Dominik Lakatos had the other Czech goal.

Another star Czech attacker, Pavel Zacha, sat out with a lower-body injury. He aggravated it during the opening 2-1 shootout loss to Russia, but is expected to return to the lineup in the near future. Czech blueliner Alex Rasner did not play due to a knee issue, but should also be back soon.

It’s usually a tense battle when the two halves of the former Czechoslovakia clash, and this was no exception. For Czech goalie Vitek Vanecek and his Slovak counterpart Adam Huska, it was like a game of “chicken,” waiting to see who would blink first. Vanecek got his first career World Junior shutout as the Czechs outshot Slovakia 34-18.

"I feel good," said Vanecek. "I’m glad I have my first shutout of the tournament."

The Czechs, who suffered a 3-0 upset loss to Slovakia in last year’s quarter-finals, weren’t going to make the same mistake again. They turned the tables with a solid defensive effort. They’re seeking their first U20 medal since 2005’s bronze in Grand Forks, North Dakota.

The Slovaks shocked the hockey world by defeating Sweden in the 2015 bronze medal game.

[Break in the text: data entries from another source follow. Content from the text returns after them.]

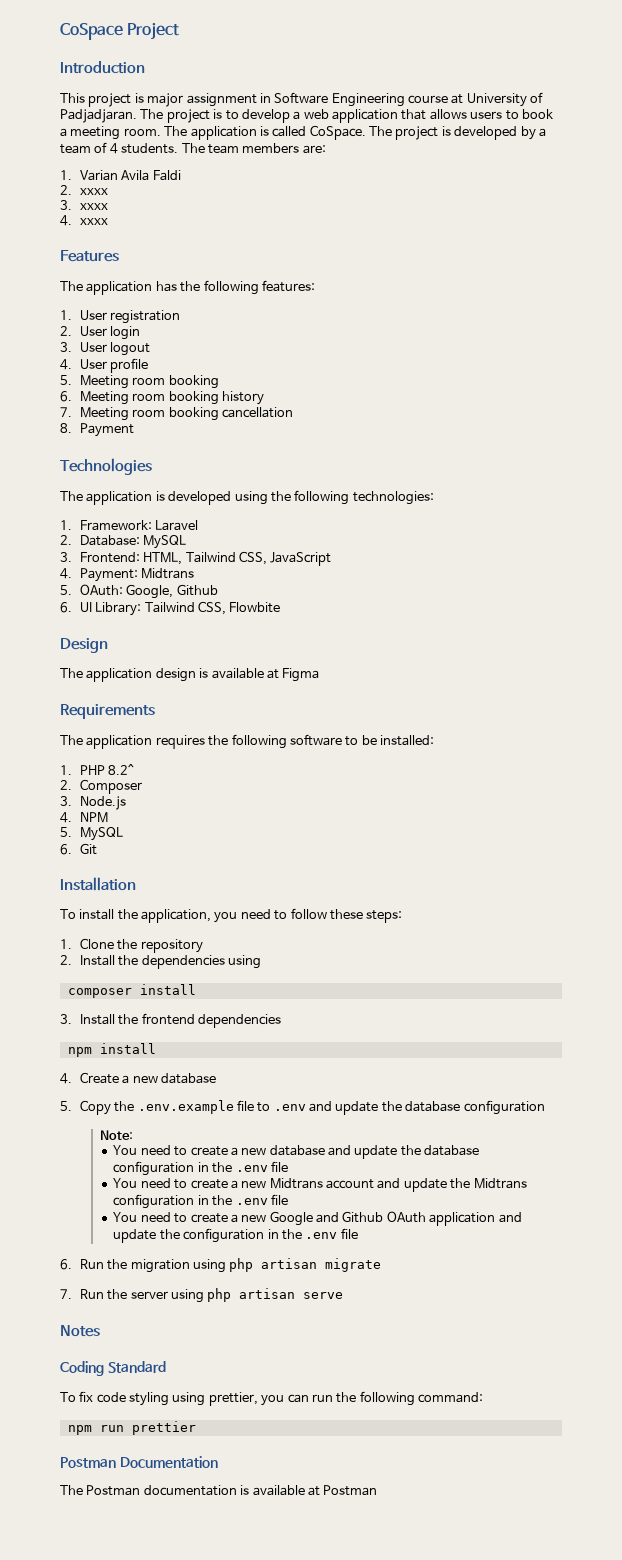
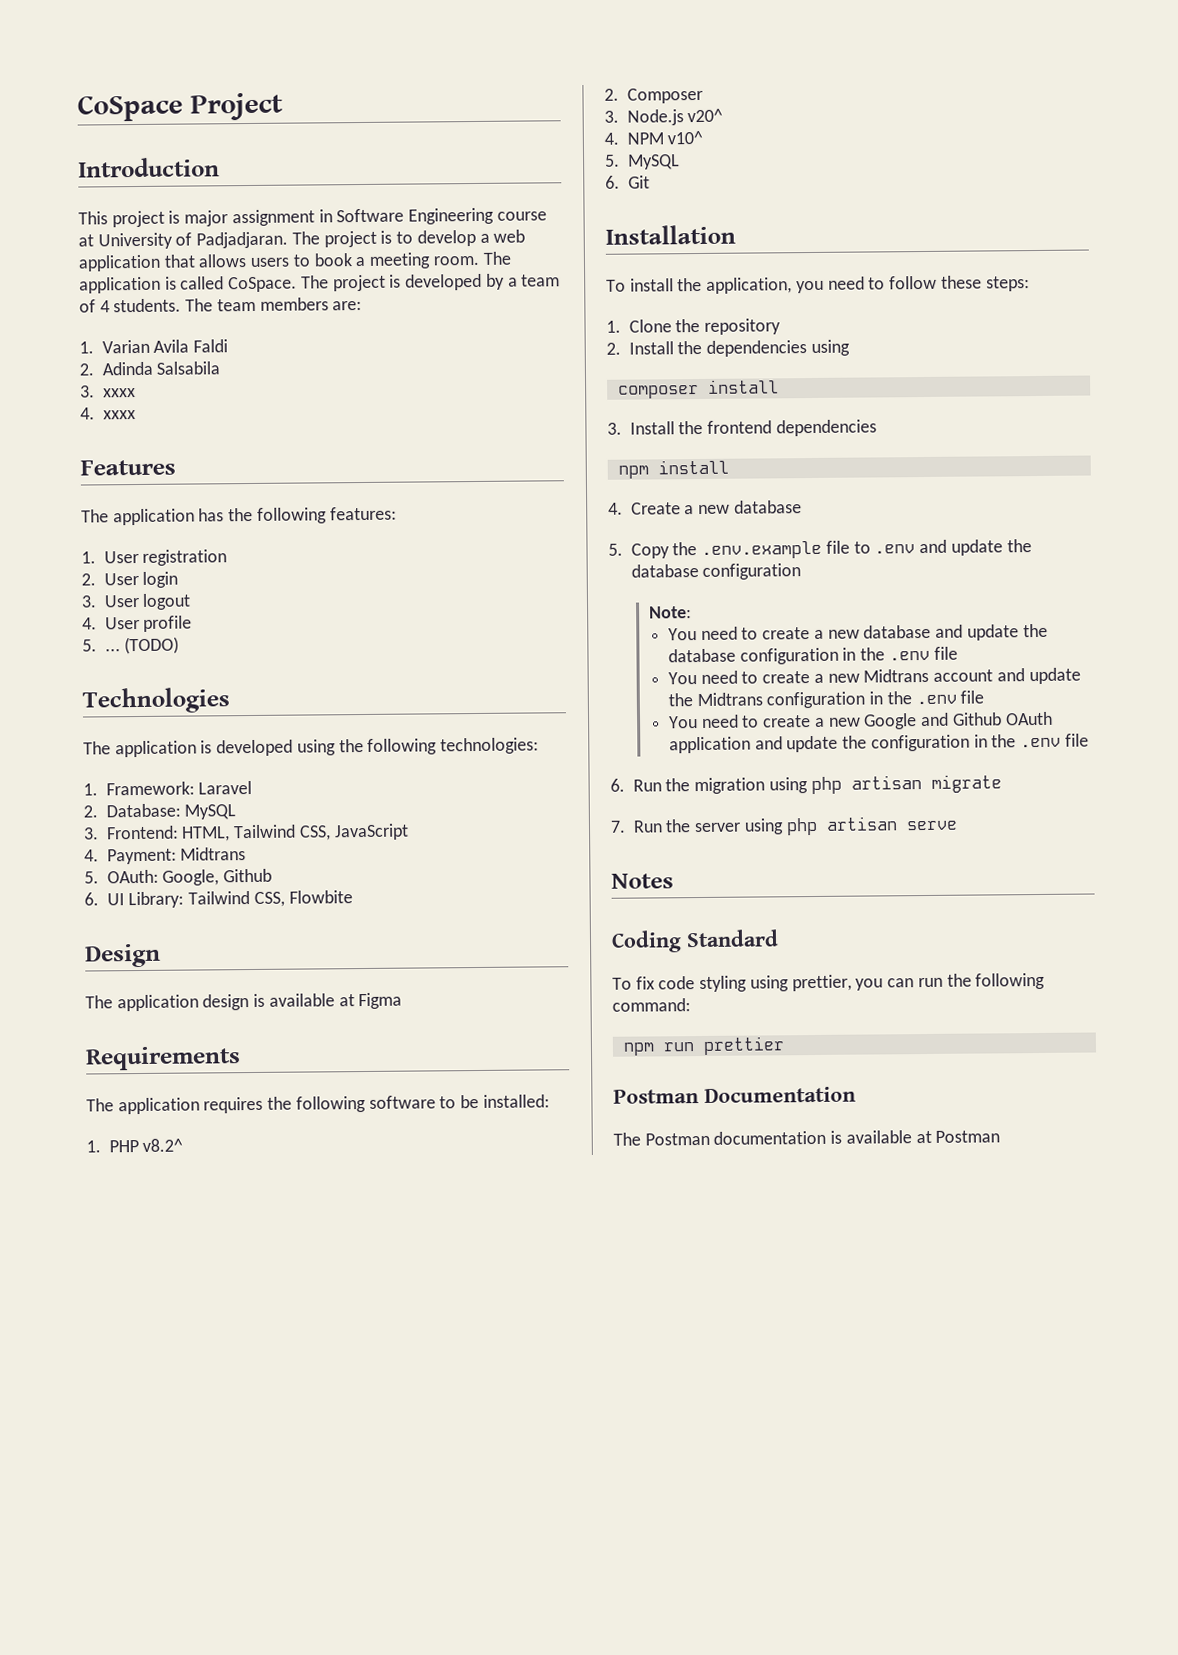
- 2. xxxx
+ 2. Adinda Salsabila
- 5. Meeting room booking
- 6. Meeting room booking history
- 7. Meeting room booking cancellation
- 8. Payment
+ 5. ... (TODO)
- 1. PHP 8.2^
+ 1. PHP v8.2^
- 3. Node.js
+ 3. Node.js v20^
- 4. NPM
+ 4. NPM v10^

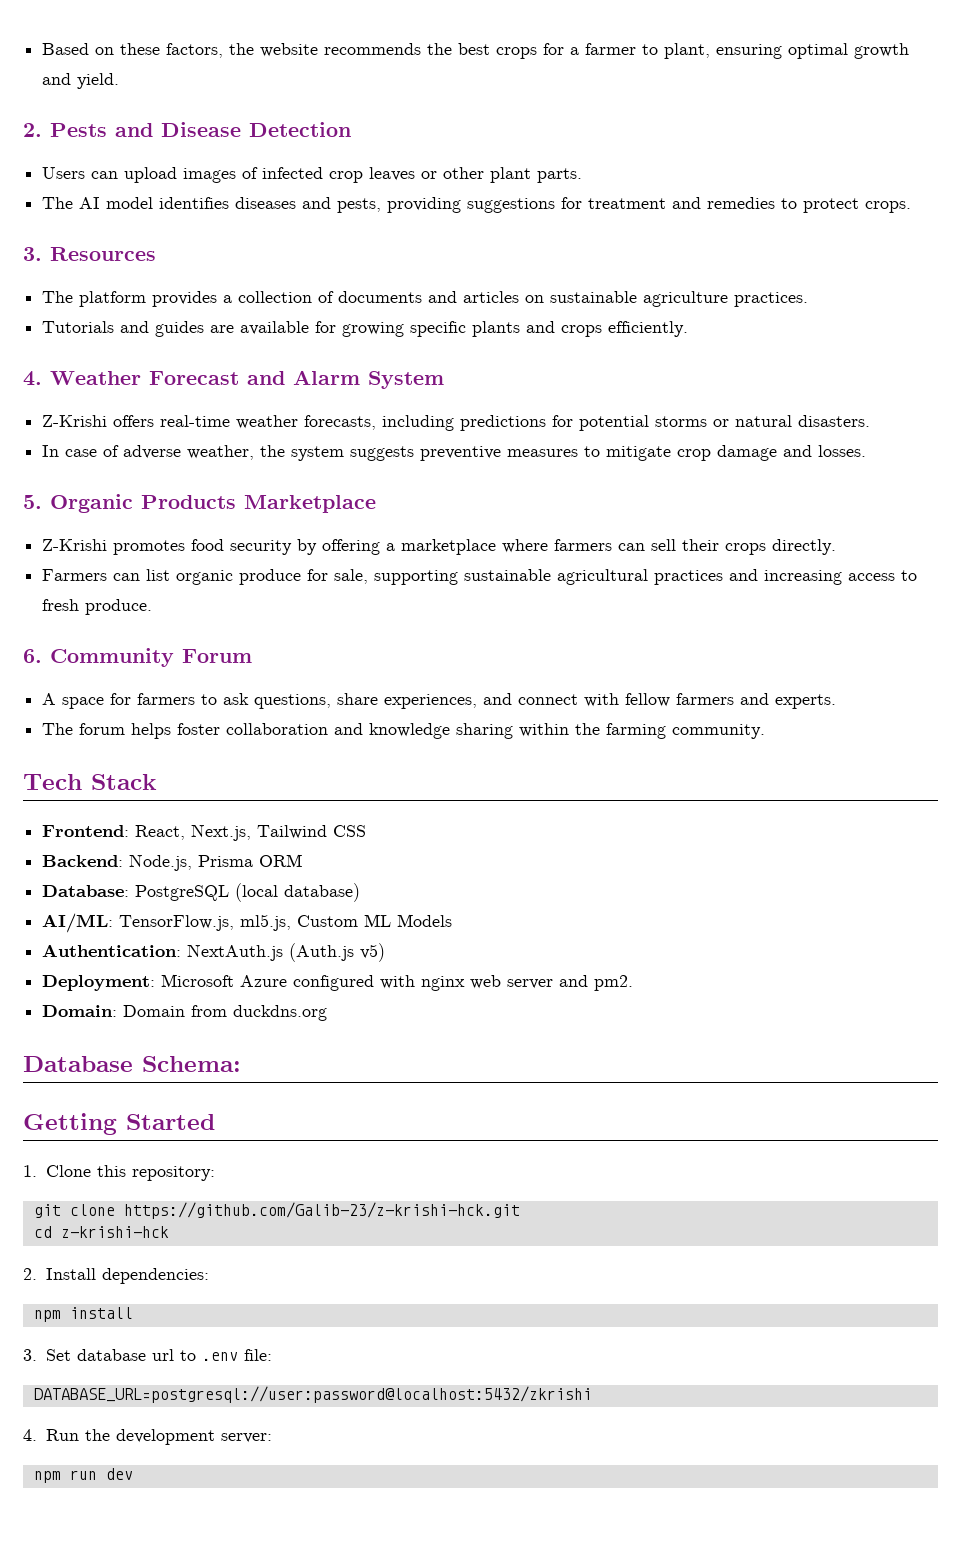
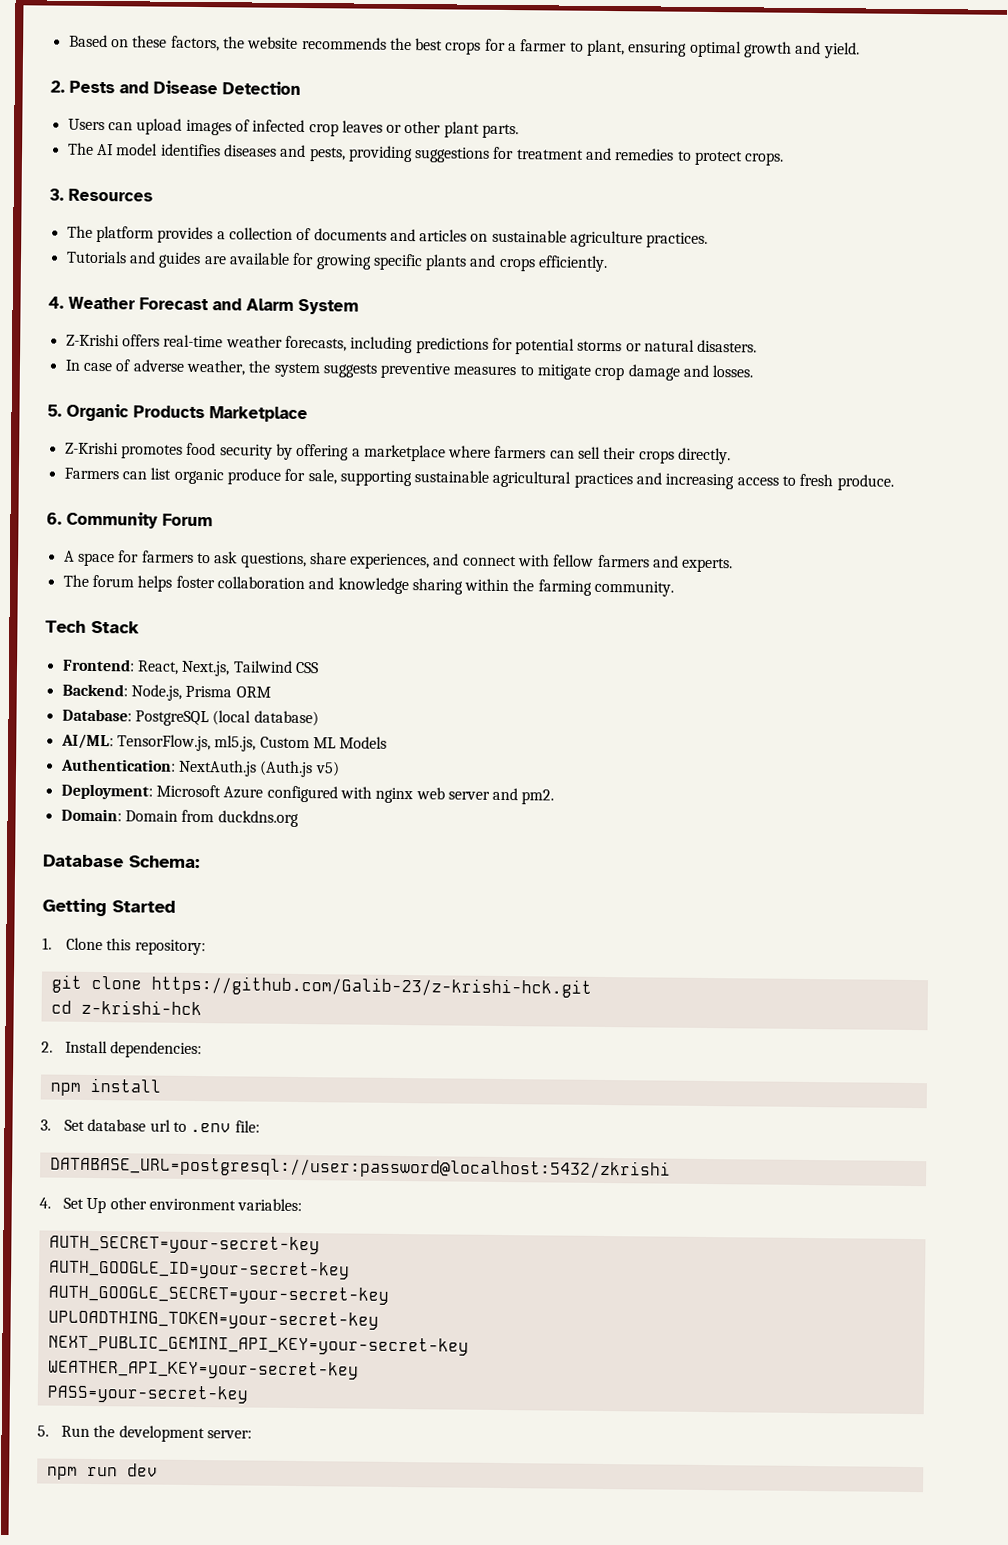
- 4. Run the development server:
+ 4. Set Up other environment variables:
+ AUTH_SECRET=your-secret-key
+ AUTH_GOOGLE_ID=your-secret-key
+ AUTH_GOOGLE_SECRET=your-secret-key
+ UPLOADTHING_TOKEN=your-secret-key
+ NEXT_PUBLIC_GEMINI_API_KEY=your-secret-key
+ WEATHER_API_KEY=your-secret-key
+ PASS=your-secret-key
+ 5. Run the development server:

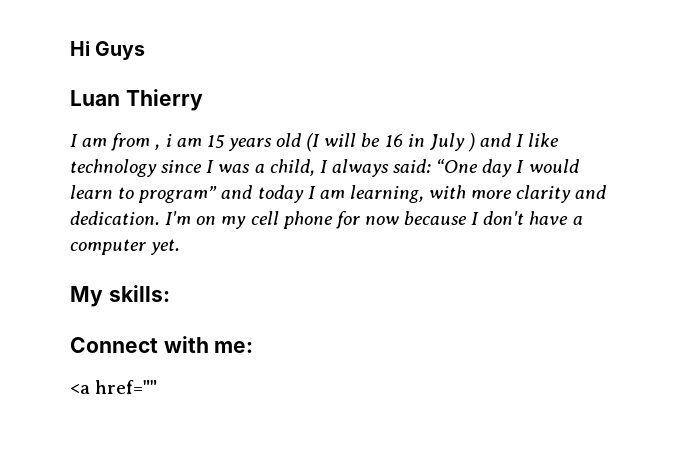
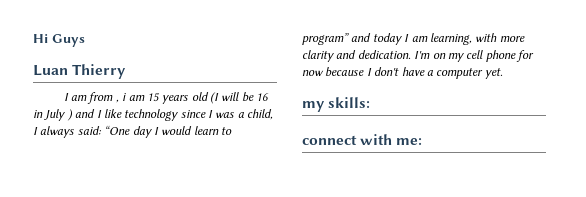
- My skills:
+ my skills:
- Connect with me:
+ connect with me:
- <a href=""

They now have a win and a loss after beating Belarus 4-2 to start this tournament.

In the scoreless first period, the Czechs dominated territorially and put the pressure on with Slovakia's Kristian Pospisil off for slashing. Shots favoured the Czechs 10-2. Slovakia didn’t get a shot on goal until well past the midpoint of the first period.

The Slovaks began shooting from every angle during a pair of second-period man advantages, but still couldn’t find the target.

"We played really good defensively," said Vanecek. "Our D-men blocked a lot of shots. It was a good effort."

The Hartwall Arena crowd amused itself by banging green noisemakers and rocking out to Ratt’s “Lay It Down” and Iron Maiden’s “Can I Play With Madness” between whistles as it awaited the first goal.

It finally came with 3:02 left in the middle frame. Pastrnak unleashed a wrister from the top of the left faceoff circle that beat Huska high to the glove side on the power play. The go-ahead goal came moments after Slovakia's Radovan Bondra was denied on a glorious shorthanded chance.

A flukey goal with 8:05 left in the third gave the Czechs some insurance. Lakatos had the puck go off his skate when he went hard to the net, and it then bounced in off Slovak defenceman Erik Cernak's skate. The goal was reviewed by the officials and deemed good.

Pastrnak said his team was motivated by memories of losing to Slovakia at the 2015 tournament: "Obviously we didn’t want to talk about it, but in the back of your mind, you still have it and you still remember it, especially the guys who were here last year."

The Czech-Slovak rivalry at the World Juniors, which dates back to 1997, has historically been lopsided in the Czechs’ favour. Overall, the Czechs have won 11 games, tied one, and lost four against their “little brothers.”

Next up on Wednesday, the Czechs take on Belarus and the Slovaks face host Finland.

"We’re pretty confident," said Vanecek. "We have to win."